*What this task involves*. From the entries, copy each line that includes "width".

*Material to process*.
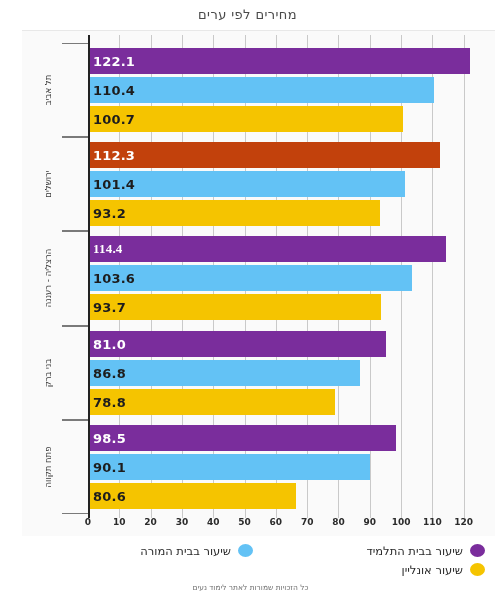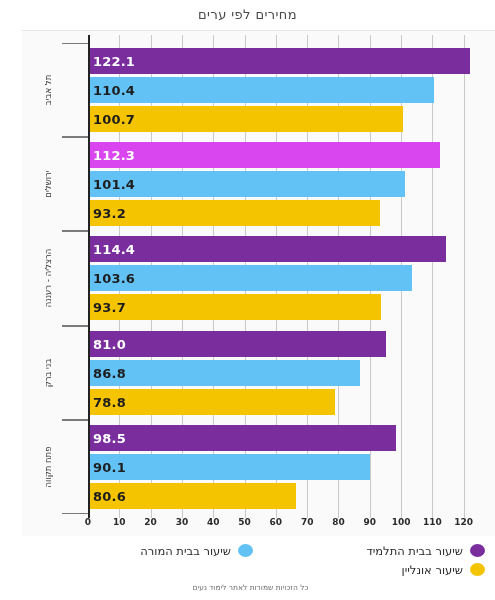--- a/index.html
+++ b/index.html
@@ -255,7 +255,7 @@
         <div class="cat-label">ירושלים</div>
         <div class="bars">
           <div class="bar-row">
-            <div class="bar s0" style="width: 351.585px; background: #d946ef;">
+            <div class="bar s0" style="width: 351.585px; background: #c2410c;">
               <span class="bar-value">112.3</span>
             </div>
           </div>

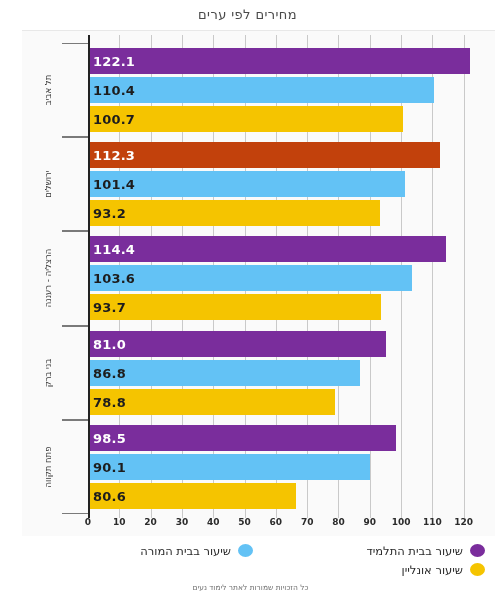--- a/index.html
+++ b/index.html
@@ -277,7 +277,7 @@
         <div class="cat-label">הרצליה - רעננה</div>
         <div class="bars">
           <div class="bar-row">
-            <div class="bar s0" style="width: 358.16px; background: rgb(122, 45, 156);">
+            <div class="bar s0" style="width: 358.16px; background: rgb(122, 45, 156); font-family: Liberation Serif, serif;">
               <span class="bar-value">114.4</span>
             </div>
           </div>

*Exercise answer*.
-            <div class="bar s0" style="width: 351.585px; background: #d946ef;">
+            <div class="bar s0" style="width: 351.585px; background: #c2410c;">
-            <div class="bar s0" style="width: 358.16px; background: rgb(122, 45, 156);">
+            <div class="bar s0" style="width: 358.16px; background: rgb(122, 45, 156); font-family: Liberation Serif, serif;">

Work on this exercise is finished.